Though Lemche was more used to the big-budget sets of Hollywood (he chuckles that he told the Simple Curve crew to ignore his Tinseltown manager’s many extravagant requests), he says making the film was the best experience of his career.

“I still nitpick all the time over what I’m doing, but it’s a nice thing to have something of quality in your life, especially in this day and age in the entertainment business, when you don’t have the opportunity to be picking everything you do. I mean, I’m not doing Dawson’s Creek on the WB so I have a bank account with $7 million waiting. I’m trying my damndest to kind of scrounge out some kind of career I can be proud of and still eat, but every once in awhile you really luck out,” he beams.

But for all the buzz surrounding their movie, both Lemche and Nealon know that despite its potential for wide appeal, it’ll still be a struggle to get people out to watch it.

“This is an accessible film, and one that audiences seem to enjoy, but the promotional budgets for these projects are tiny,” Nealon sighs. “I hope this doesn’t turn into another article about young Canadian filmmakers complaining, but we need to start going to see our own movies.”

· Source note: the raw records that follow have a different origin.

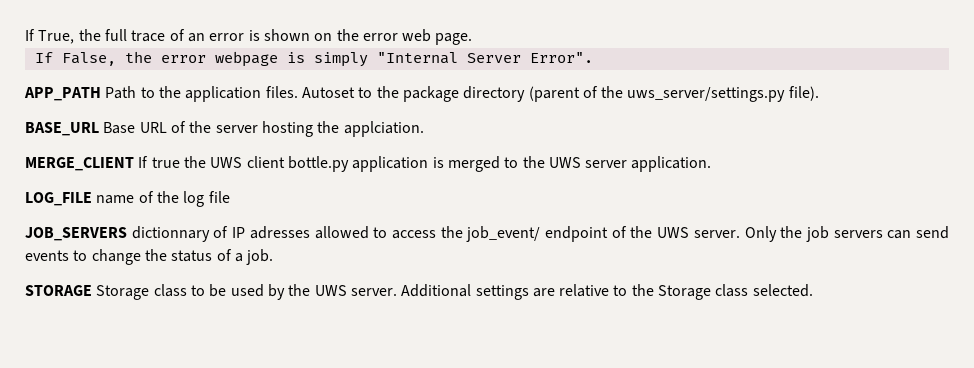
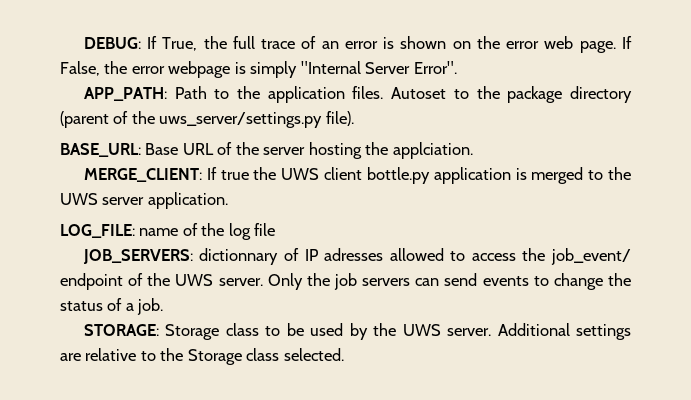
- If True, the full trace of an error is shown on the error web page.
- If False, the error webpage is simply "Internal Server Error".
+ DEBUG: If True, the full trace of an error is shown on the error web page. If False, the error webpage is simply "Internal Server Error".
- APP_PATH Path to the application files.
+ APP_PATH: Path to the application files.
- BASE_URL Base URL of the server hosting the applciation.
+ BASE_URL: Base URL of the server hosting the applciation.
- MERGE_CLIENT If true the UWS client bottle.py application is merged to the UWS server application.
+ MERGE_CLIENT: If true the UWS client bottle.py application is merged to the UWS server application.
- LOG_FILE name of the log file
+ LOG_FILE: name of the log file
- JOB_SERVERS dictionnary of IP adresses allowed to access the job_event/ endpoint of the UWS server.
+ JOB_SERVERS: dictionnary of IP adresses allowed to access the job_event/ endpoint of the UWS server.
- STORAGE Storage class to be used by the UWS server.
+ STORAGE: Storage class to be used by the UWS server.

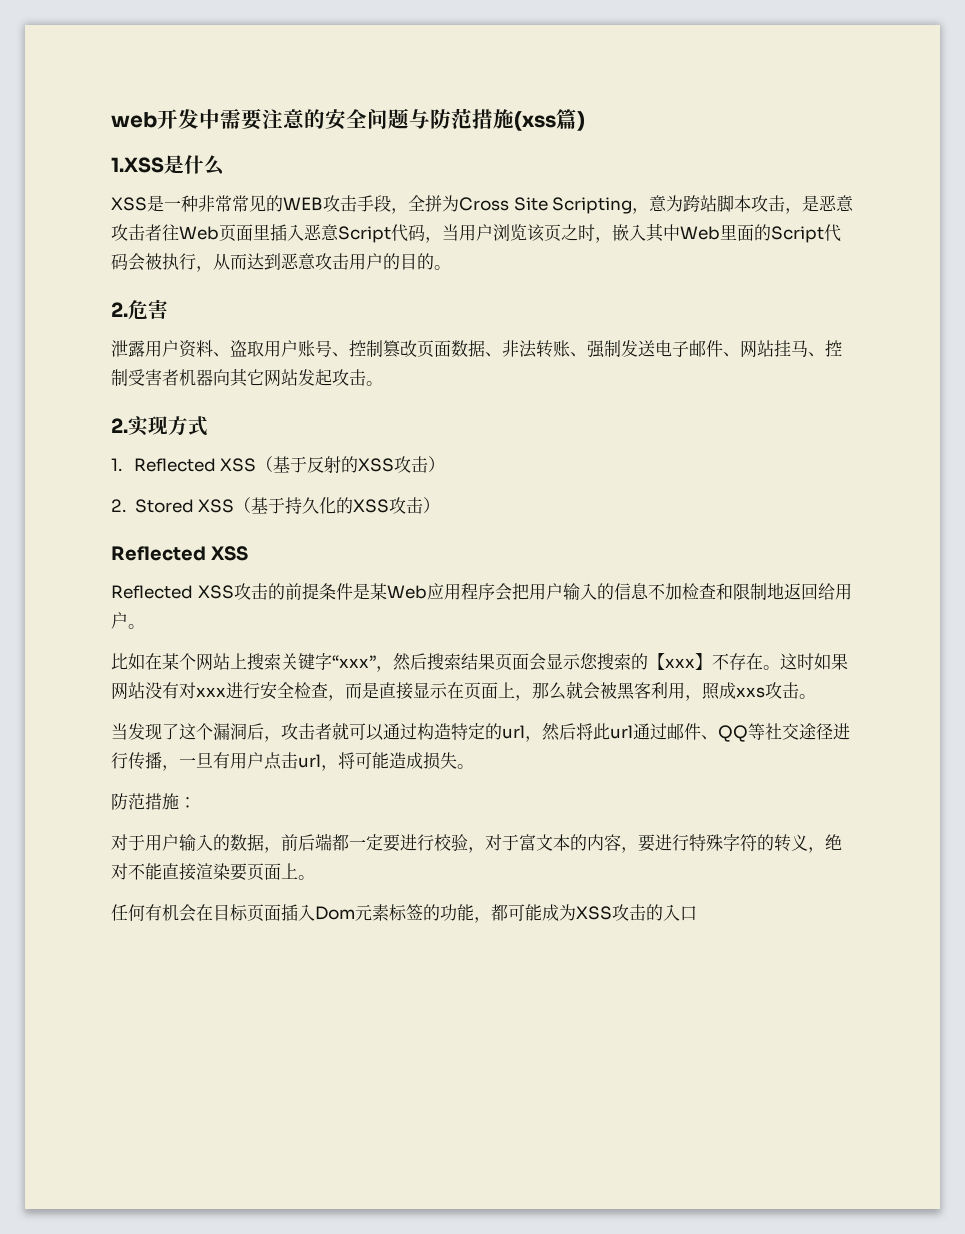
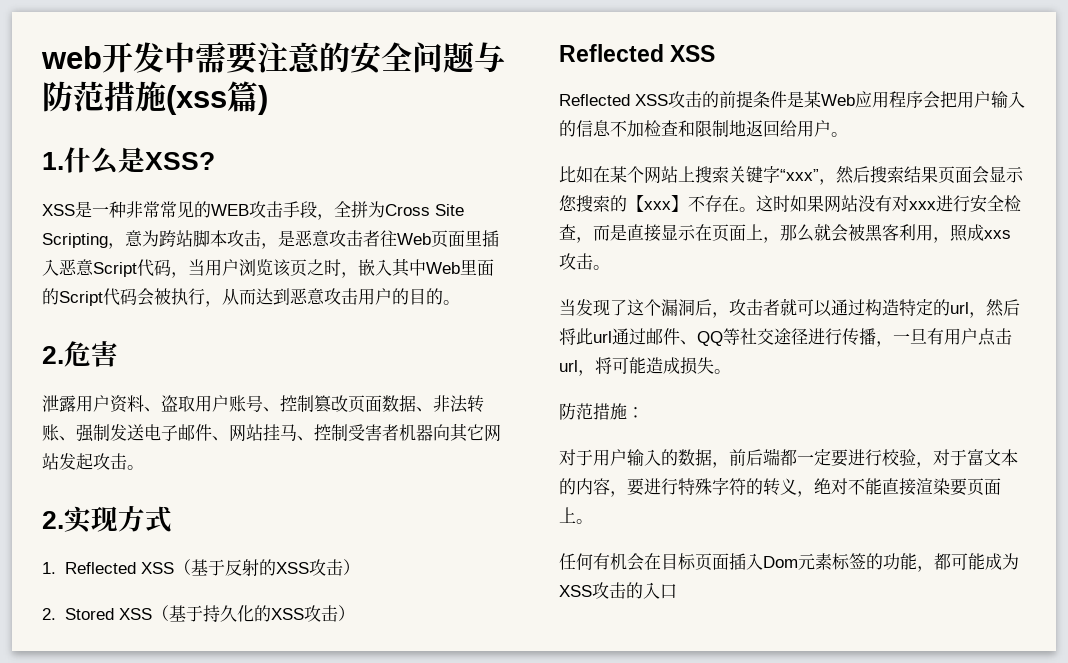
- 1.XSS是什么
+ 1.什么是XSS?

Having seen both sides of the movie-making machine, Lemche’s far more direct in his criticism of the homegrown industry.

“I hate the way we make movies in Canada. It’s the worst film system I’ve ever been a part of anywhere in the world except Romania,” he howls, completely straight-faced. “The idea that we have nobody with the courage or love of movie-making to finance films in this country-I’m doing this rant, yes,” he throws over his shoulder at an increasingly agitated Nealon.

“Somebody’s got to stand up and make a commitment to good material, and put some money behind it, and behind telling everybody in Canada what it’s about,” Lemche declares.

“The idea that we’re a small country, so we don’t have the market that the Americans have to make these big films, that’s just bullshit. We have the entire world! If Americans can speak English and sell their movies to the world, well, we’ve got some of the greatest artists on earth, and it’s a goddamn shame that nobody knows it except us.”

A Simple Curve is currently playing at Canada Square (2198 Yonge St.).